> _Work task_
Beginning with the line that contains "[100,383,290,401] Overený zákazník, pred", print each line to the end of the data exactly. Omit the pictures.

> _Supplied records_
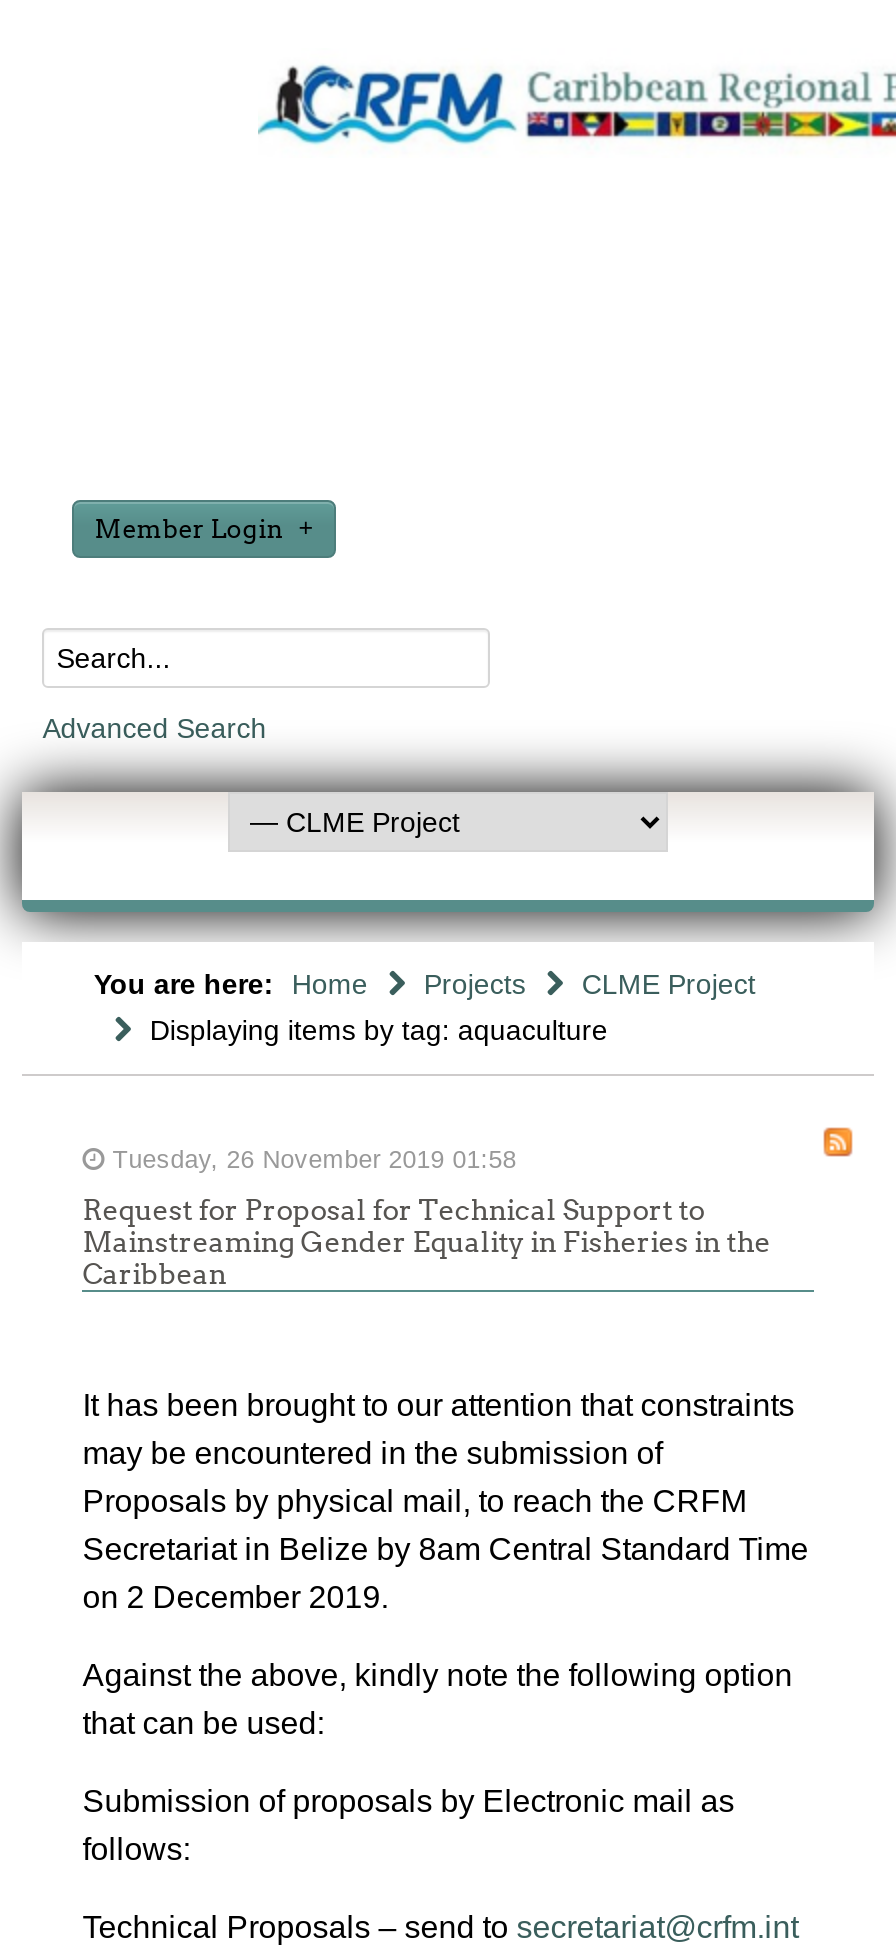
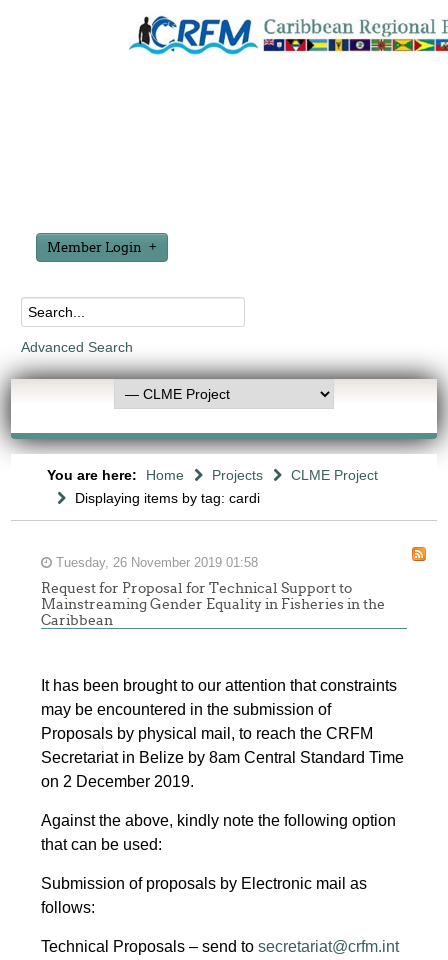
[150,1014,608,1046] Displaying items by tag: aquaculture -> [75,490,260,506] Displaying items by tag: cardi

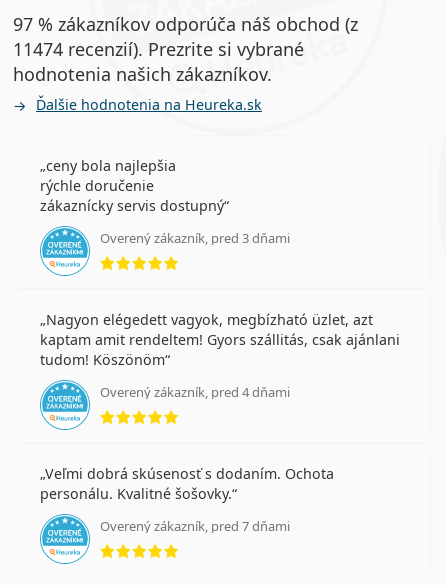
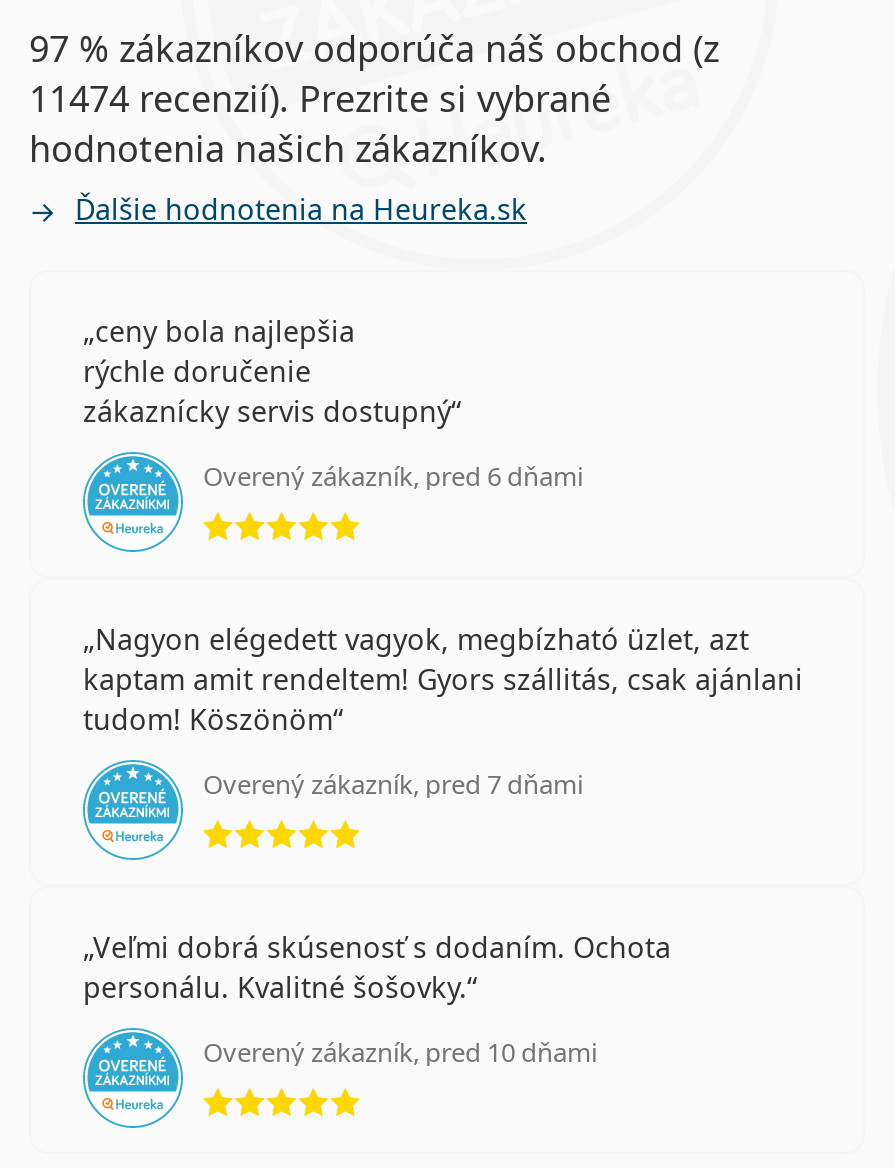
[100,229,290,247] Overený zákazník, pred 3 dňami -> [203,458,583,494] Overený zákazník, pred 6 dňami
[100,383,290,401] Overený zákazník, pred 4 dňami -> none
none -> [203,1034,597,1070] Overený zákazník, pred 10 dňami
moved [100,517,290,535] -> [203,766,583,802]: Overený zákazník, pred 7 dňami

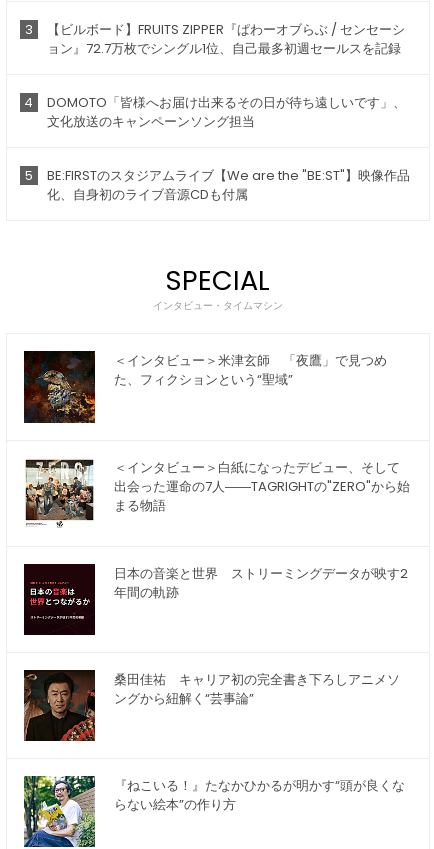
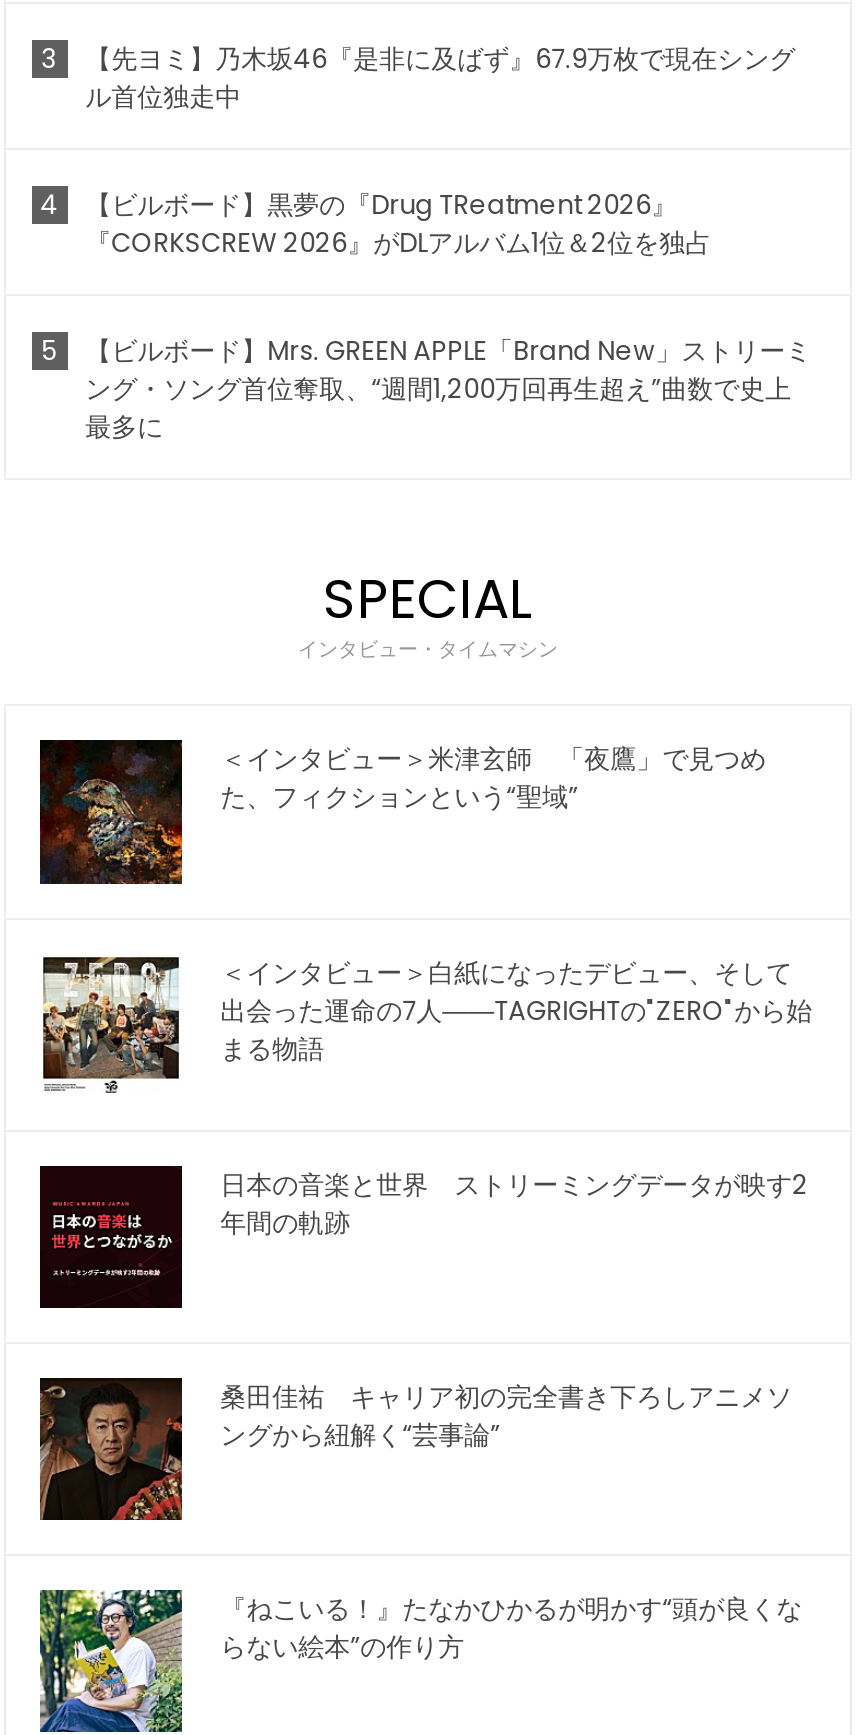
[47,20,405,58] 【ビルボード】FRUITS ZIPPER『ぱわーオブらぶ / センセーシ | ョン』72.7万枚でシングル1位、自己最多初週セールスを記録 -> [85,40,795,116] 【先ヨミ】乃木坂46『是非に及ばず』67.9万枚で現在シング | ル首位独走中
[47,93,406,131] DOMOTO「皆様へお届け出来るその日が待ち遠しいです」、 | 文化放送のキャンペーンソング担当 -> [85,186,711,262] 【ビルボード】黒夢の『Drug TReatment 2026』 | 『CORKSCREW 2026』がDLアルバム1位＆2位を独占
[47,166,410,204] BE:FIRSTのスタジアムライブ【We are the "BE:ST"】映像作品 | 化、自身初のライブ音源CDも付属 -> [85,332,811,446] 【ビルボード】Mrs. GREEN APPLE「Brand New」ストリーミ | ング・ソング首位奪取、“週間1,200万回再生超え”曲数で史上 | 最多に

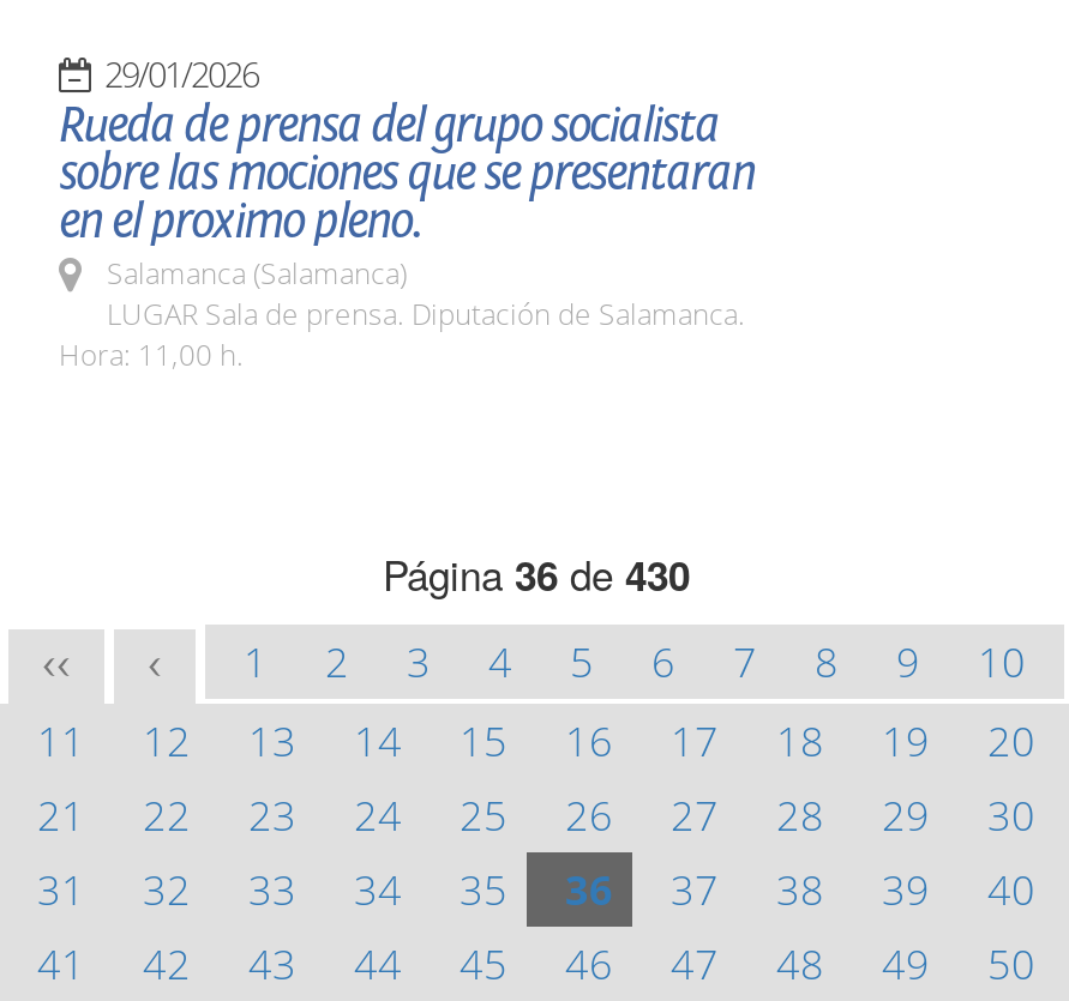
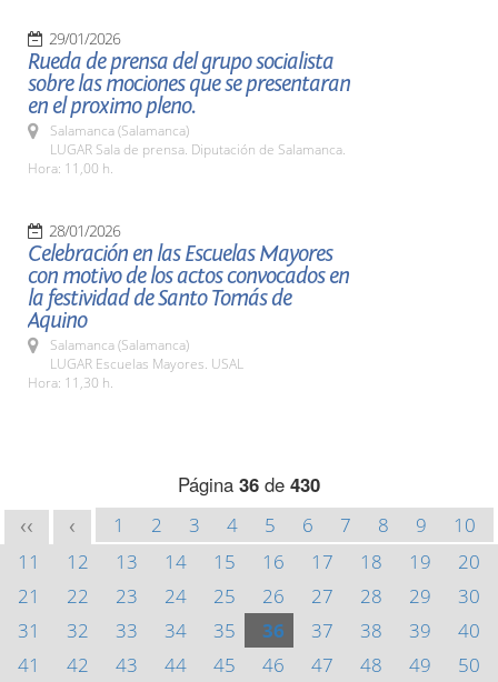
none -> [28,220,349,392] 28/01/2026 | Celebración en las Escuelas Mayores | con motivo de los actos convocados en | la festividad de Santo Tomás de | Aquino | Salamanca (Salamanca) | LUGAR Escuelas Mayores. USAL | Hora: 11,30 h.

> _Written answer_
[100,383,290,401] Overený zákazník, pred 4 dňami -> none
none -> [203,1034,597,1070] Overený zákazník, pred 10 dňami
moved [100,517,290,535] -> [203,766,583,802]: Overený zákazník, pred 7 dňami

[47,20,405,58] 【ビルボード】FRUITS ZIPPER『ぱわーオブらぶ / センセーシ | ョン』72.7万枚でシングル1位、自己最多初週セールスを記録 -> [85,40,795,116] 【先ヨミ】乃木坂46『是非に及ばず』67.9万枚で現在シング | ル首位独走中
[47,93,406,131] DOMOTO「皆様へお届け出来るその日が待ち遠しいです」、 | 文化放送のキャンペーンソング担当 -> [85,186,711,262] 【ビルボード】黒夢の『Drug TReatment 2026』 | 『CORKSCREW 2026』がDLアルバム1位＆2位を独占
[47,166,410,204] BE:FIRSTのスタジアムライブ【We are the "BE:ST"】映像作品 | 化、自身初のライブ音源CDも付属 -> [85,332,811,446] 【ビルボード】Mrs. GREEN APPLE「Brand New」ストリーミ | ング・ソング首位奪取、“週間1,200万回再生超え”曲数で史上 | 最多に

none -> [28,220,349,392] 28/01/2026 | Celebración en las Escuelas Mayores | con motivo de los actos convocados en | la festividad de Santo Tomás de | Aquino | Salamanca (Salamanca) | LUGAR Escuelas Mayores. USAL | Hora: 11,30 h.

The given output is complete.